Like most decisions in my life, I like to fly by the seat of my pants. Sometimes (okay, many times) it comes back to bite me in said seat. But when it comes to cooking, it has always served me well. I love making things up as I go, adding a pinch of this or a dollop of that. Rarely do I follow an exact recipe, except when I'm baking. I also love cooking family recipes, like Grandma Virginia's potato salad, Grandma Ruth's Christmas dinner, or Grace's fried chicken.

This dish I got from my mother-in-law (I'm not married anymore, but I still consider her my MIL). She is an amazing cook, although she's in her 90s now and doesn't cook any more. Sunday lunches after church were an event! She made enough food to feed the entire congregation, even though it started out as just six of us. Barbecue, baked beans, and chicken salad were ALWAYS homemade the night before. Stew beef and rice was always one of my favorites, and I've been making it ever since. Simple, but sooooo good.

You can buy beef already cut up for stew, but I like to buy a chuck roast and cut it into cubes myself. I hate to admit it, given my current health drama, but the extra fat that is on a chuck roast adds so much flavor.

Once the roast is cubed, I salt and pepper it and put it in a pot and cover it with water. I don't measure it, I add enough for the amount of gravy that I want to end up with. I have about four of these pots,

which were my grandmother's, and they are the absolute best. They don't make them like this anymore, and if they did, I sure wouldn't be able to afford them!

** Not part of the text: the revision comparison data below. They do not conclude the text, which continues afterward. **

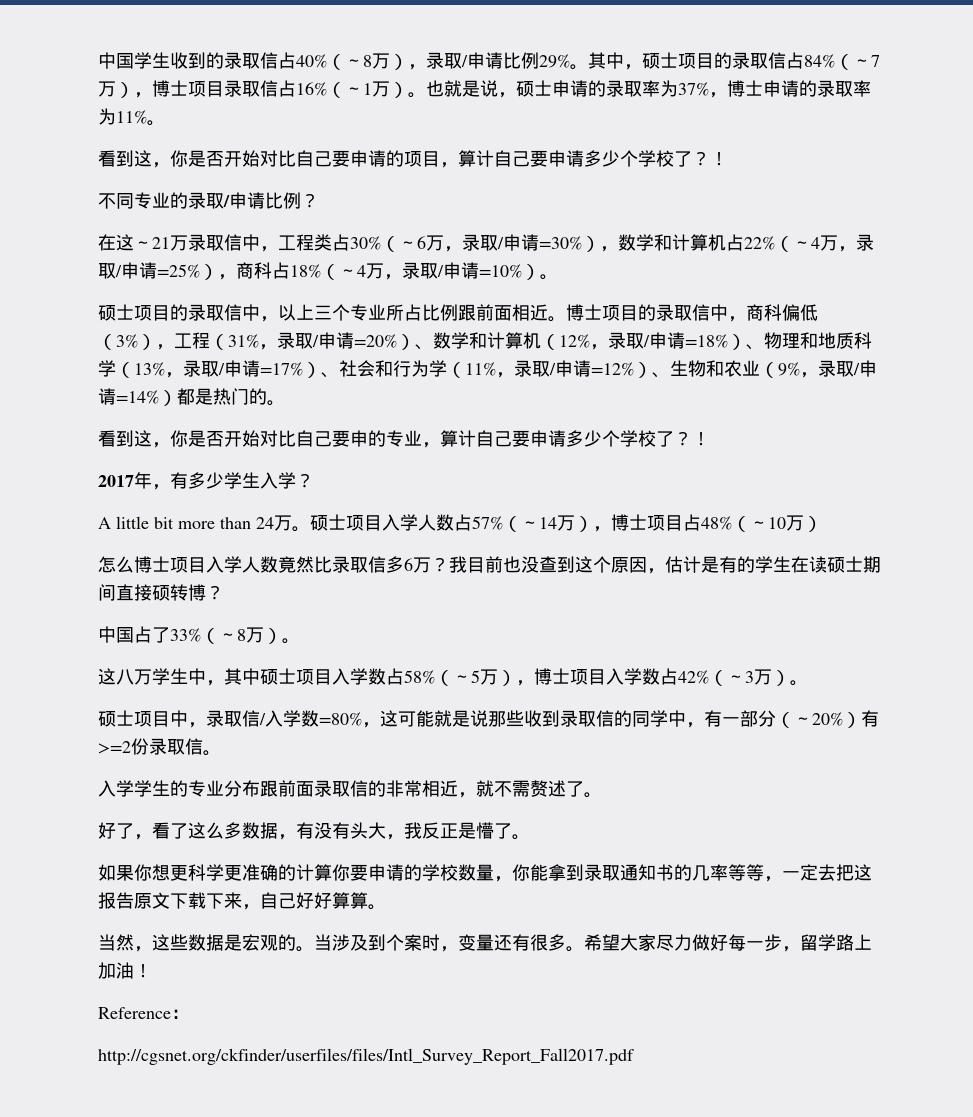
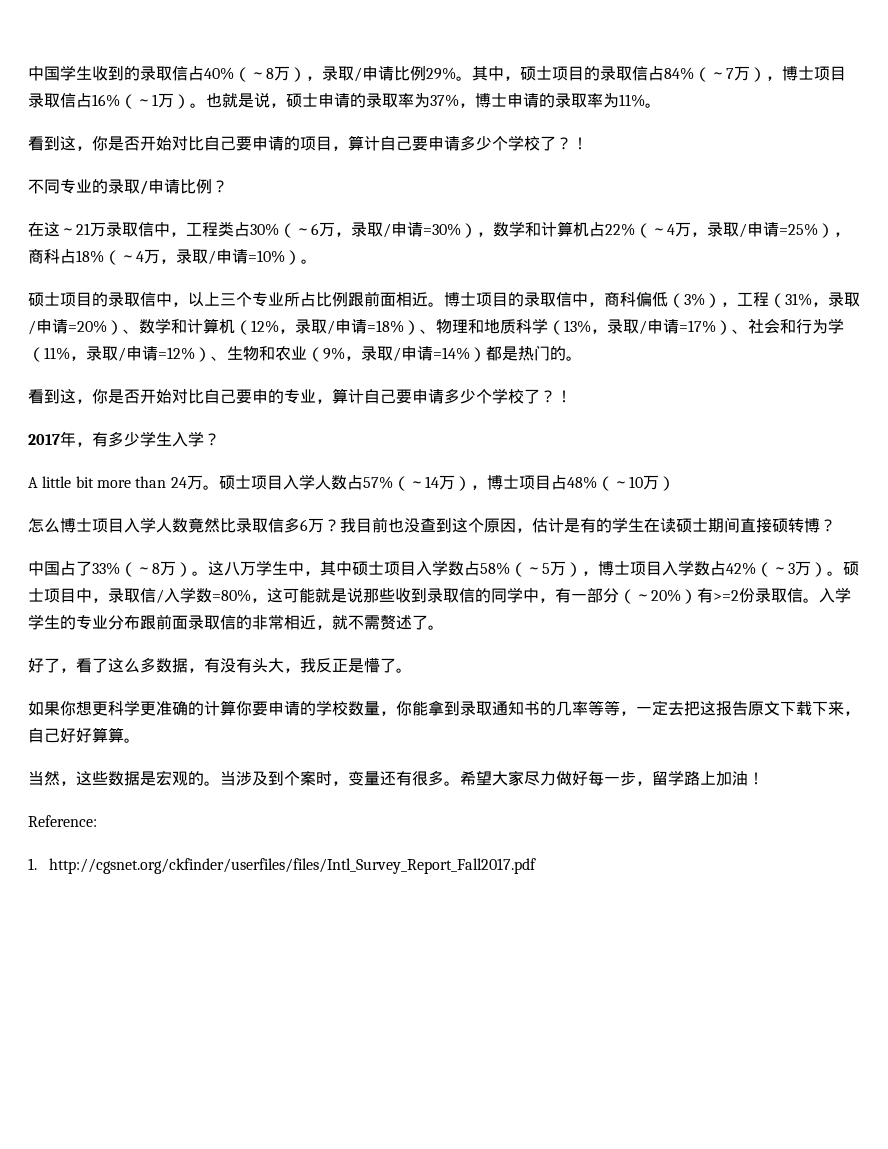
- 中国占了33%（～8万）。
- 这八万学生中，其中硕士项目入学数占58%（～5万），博士项目入学数占42%（～3万）。
- 硕士项目中，录取信/入学数=80%，这可能就是说那些收到录取信的同学中，有一部分（～20%）有>=2份录取信。
- 入学学生的专业分布跟前面录取信的非常相近，就不需赘述了。
+ 中国占了33%（～8万）。这八万学生中，其中硕士项目入学数占58%（～5万），博士项目入学数占42%（～3万）。硕士项目中，录取信/入学数=80%，这可能就是说那些收到录取信的同学中，有一部分（～20%）有>=2份录取信。入学学生的专业分布跟前面录取信的非常相近，就不需赘述了。
- Reference：
- http://cgsnet.org/ckfinder/userfiles/files/Intl_Survey_Report_Fall2017.pdf
+ Reference:
+ 1. http://cgsnet.org/ckfinder/userfiles/files/Intl_Survey_Report_Fall2017.pdf

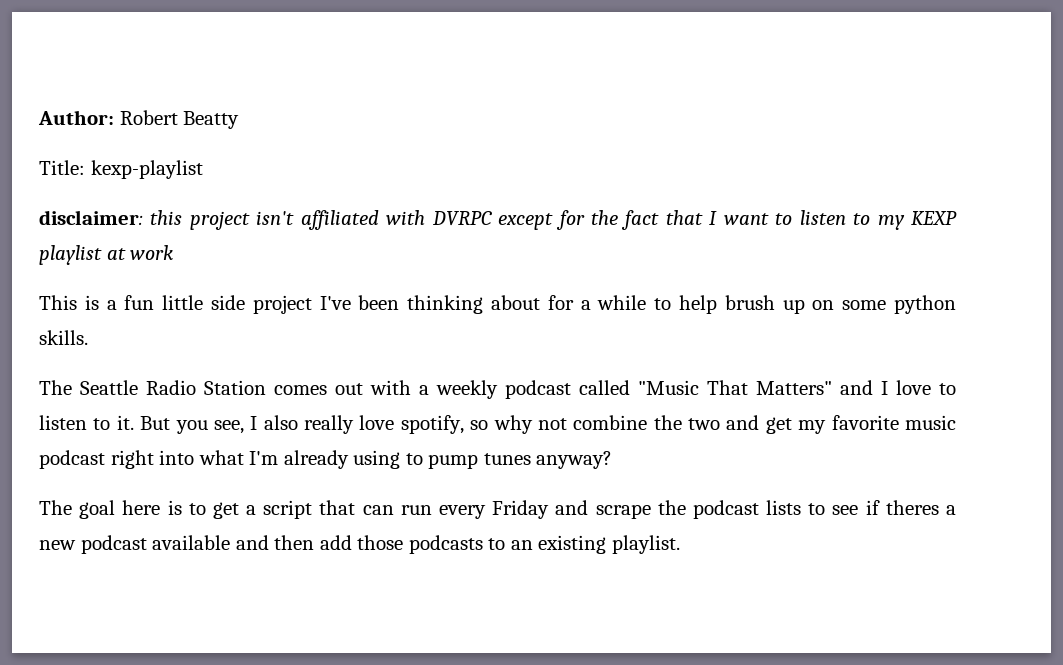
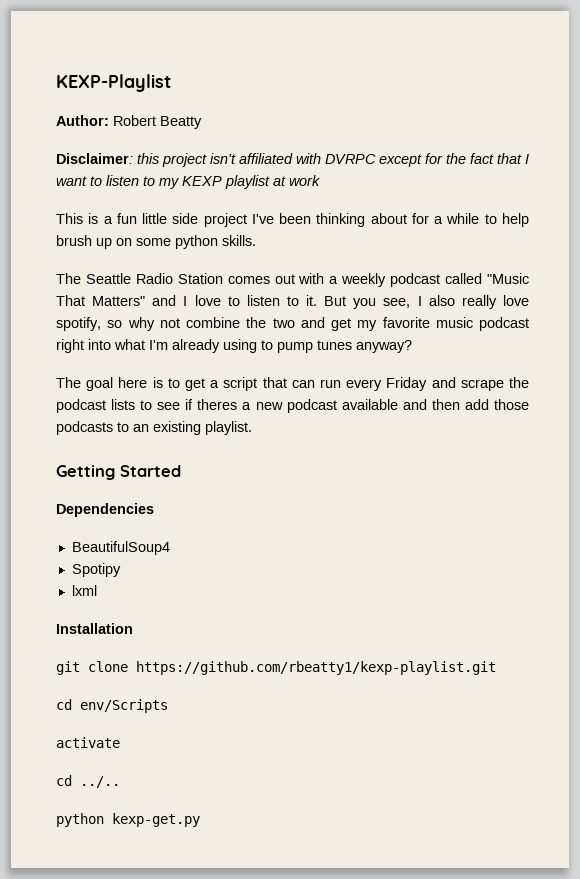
+ KEXP-Playlist
- Title: kexp-playlist
- disclaimer: this project isn't affiliated with DVRPC except for the fact that I want to listen to my KEXP playlist at work
+ Disclaimer: this project isn't affiliated with DVRPC except for the fact that I want to listen to my KEXP playlist at work
+ Getting Started
+ Dependencies
+ BeautifulSoup4
+ Spotipy
+ lxml
+ Installation
+ git clone https://github.com/rbeatty1/kexp-playlist.git
+ cd env/Scripts
+ activate
+ cd ../..
+ python kexp-get.py

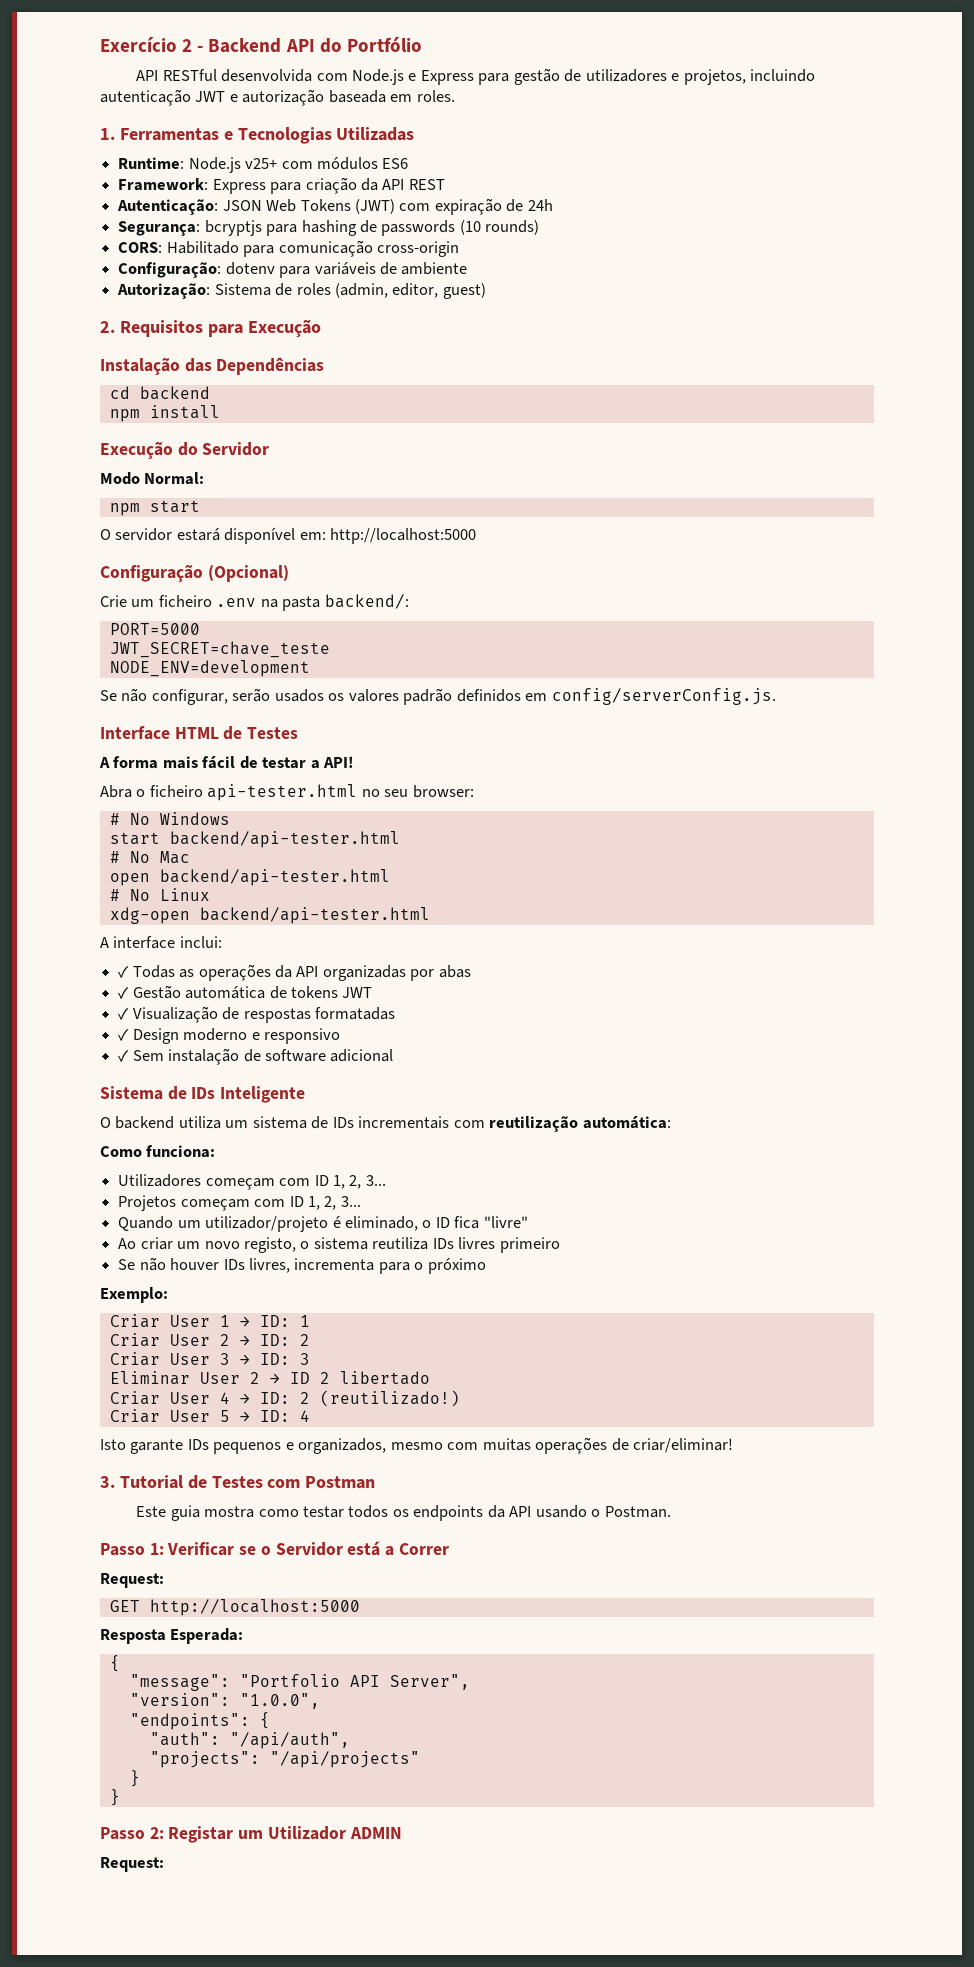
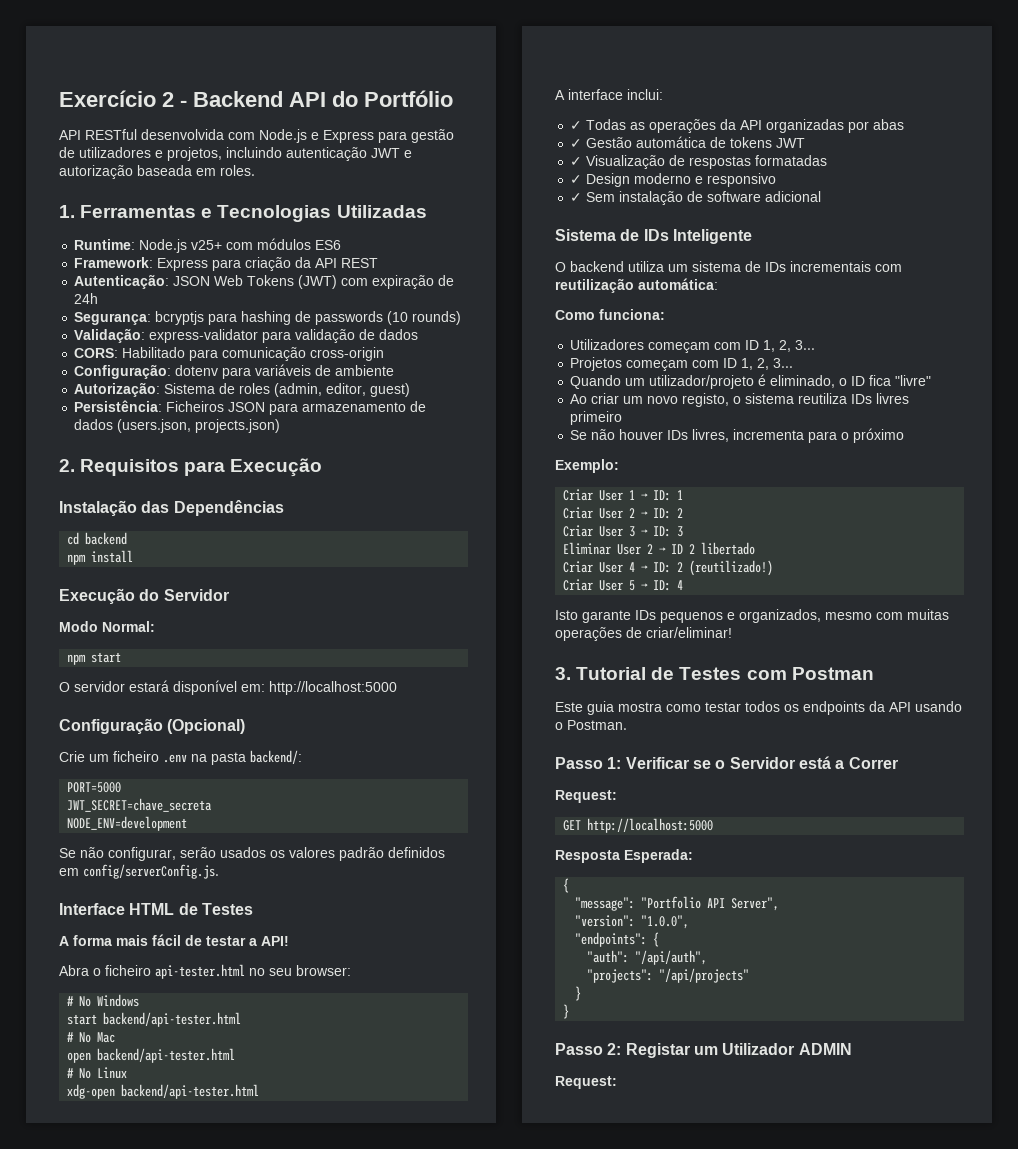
+ Validação: express-validator para validação de dados
+ Persistência: Ficheiros JSON para armazenamento de dados (users.json, projects.json)
- JWT_SECRET=chave_teste
+ JWT_SECRET=chave_secreta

My mother in law got large containers of powdered gravy mix at Sam's Club, but I can't find them in the regular grocery stores, so I bought seven packets of McCormick's brown gravy mix. Yep. Seven. Unless you prefer watery gravy, you're going to need them. Don't make the same mistake I did, though, and not stir it well enough to break up all the gravy mix. That's what I get for trying to cook and watch Jaws at the same time.

I bring it almost to a boil, turn it down to medium low heat, then let it simmer til I'm 3/4 of the way through Jaws 2. Seriously, though, let it simmer for several hours at least, because the meat isn't cooked ahead of time, it cooks in the gravy. Stir occasionally so that the gravy doesn't clump.

Once the gravy is to the consistency you want, and the meat is cooked through and tender, spoon over rice and serve with whatever side you prefer. This time I went with a tomato, onion, and mozzarella salad with olive oil, balsamic vinegar, and fresh chopped basil.

I will be the first one to tell you that I don't like leftovers, but this is one meal that just gets better over the next couple of days. I would say it feeds about four. Enjoy!!